Chèque sans provision

Il y a lieu d’un chèque sans provision quand un chèque est émis alors que le compte de l’émetteur du chèque ne dispose pas de la somme inscrite sur le chèque. Cela est dû soit à l’indisponibilité de l’argent dans son compte bancaire soit à l’inexistence ou l’insuffisance de la somme demandée. De plusieurs manières, la situation peut être résolue, il en reste que la présence d’un chèque sans provision demeure problématique.

Régularisation du chèque par l’émetteur

Après le refus du chèque sans provision, la banque a la responsabilité d’en informer l’émetteur du chèque afin de le notifier de sa situation bancaire. De même, elle met en demeure l’émetteur du chèque de verser la somme manquante en alimentant son compte.

S’il veut régler sa dette autrement que par le chèque, l’émetteur peut donner la somme due au bénéficiaire en utilisant sa carte bancaire, par un transfert d’argent ou alors en espèces.
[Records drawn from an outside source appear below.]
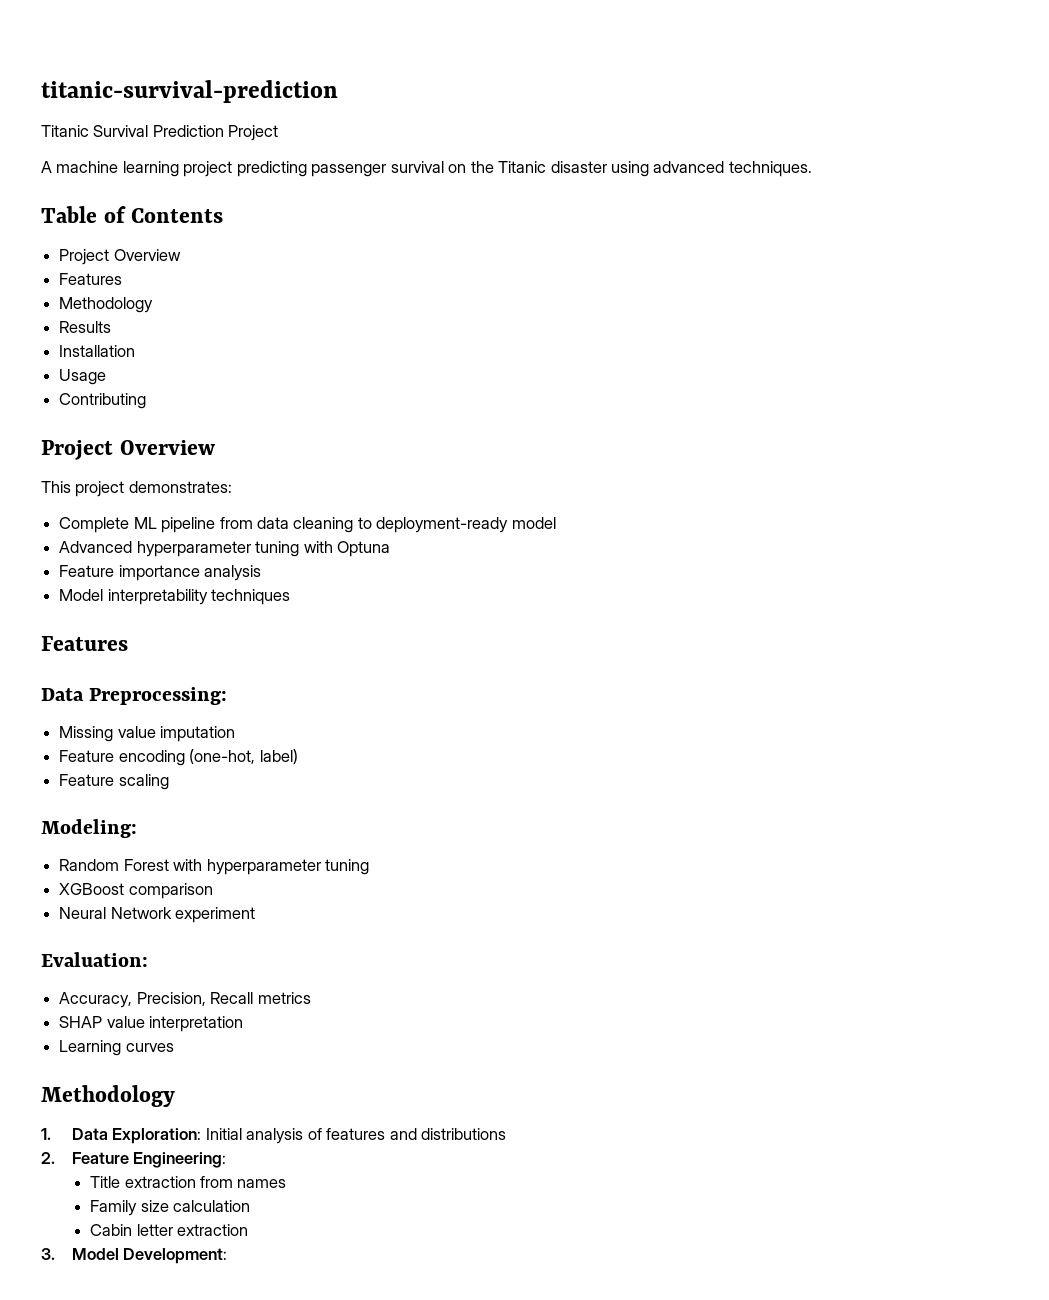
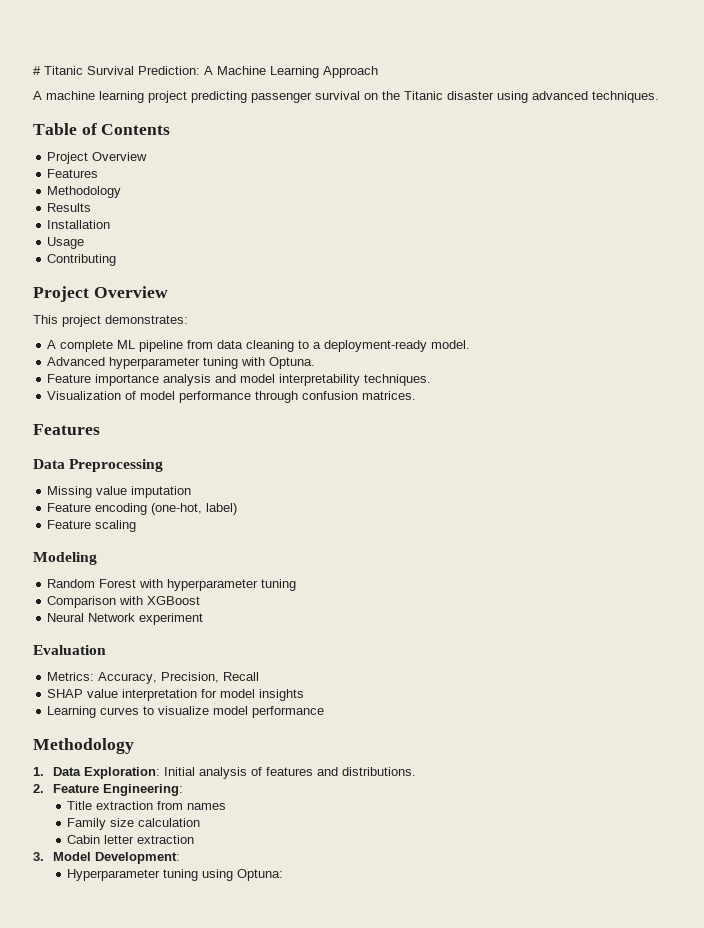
- titanic-survival-prediction
- Titanic Survival Prediction Project
+ # Titanic Survival Prediction: A Machine Learning Approach
- Complete ML pipeline from data cleaning to deployment-ready model
+ A complete ML pipeline from data cleaning to a deployment-ready model.
- Advanced hyperparameter tuning with Optuna
+ Advanced hyperparameter tuning with Optuna.
- Feature importance analysis
- Model interpretability techniques
+ Feature importance analysis and model interpretability techniques.
+ Visualization of model performance through confusion matrices.
- Data Preprocessing:
+ Data Preprocessing
- Modeling:
+ Modeling
- XGBoost comparison
+ Comparison with XGBoost
- Evaluation:
- Accuracy, Precision, Recall metrics
+ Evaluation
+ Metrics: Accuracy, Precision, Recall
- SHAP value interpretation
+ SHAP value interpretation for model insights
- Learning curves
+ Learning curves to visualize model performance
- 1. Data Exploration: Initial analysis of features and distributions
+ 1. Data Exploration: Initial analysis of features and distributions.
+ Hyperparameter tuning using Optuna:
Ensuite, il doit prouver auprès de la banque l’effectivité du payement. Dans ce cas, la restitution dudit chèque suffit.

Au moment de la régularisation, l’émetteur du chèque doit envoyer une lettre recommandée avec accusé de réception au créancier.

La demande de paiement par le bénéficiaire

Si l’émetteur du chèque ne régularise pas son chèque, le créancier est en droit de réclamer son dû. Pour cela, il faut qu’il obtienne un certificat de non-paiement auprès de sa banque. Ce document est requis pour qu’un huissier de justice puisse intervenir.

La première intervention de l’huissier de justice consiste en la signification d’une injonction de payement à l’égard du débiteur. Dépassé quinze jours, le certificat de non-paiement prend la forme de titre exécutoire. Avec cela, un régime de payement forcé est adopté par le biais d’une saisie et d’un blocage de compte.

L’intervention d’un huissier est aux frais du débiteur.

Les sanctions encourues par l’émetteur d'un cheque sans provision

La première étape de sanction à l’encontre du débiteur est l’interdiction de banque. Cela concerne aussi bien la banque où le litige a eu lieu que les autres banques où il a un compte. Il doit alors restituer ses chéquiers et ses cartes bancaires. Ceci peut être levé grâce au procédé de régularisation.

Par ailleurs, en cas de récidive, le débiteur encourt une amende conséquente auprès de la banque et aux yeux de la loi. Des frais bancaires et des frais de recouvrement sont susceptibles de s’y ajouter. En outre, la manifestation de mauvaise foi quant aux droits du bénéficiaire constitue un délit passible d’un emprisonnement de cinq ans et une amende d’un montant important.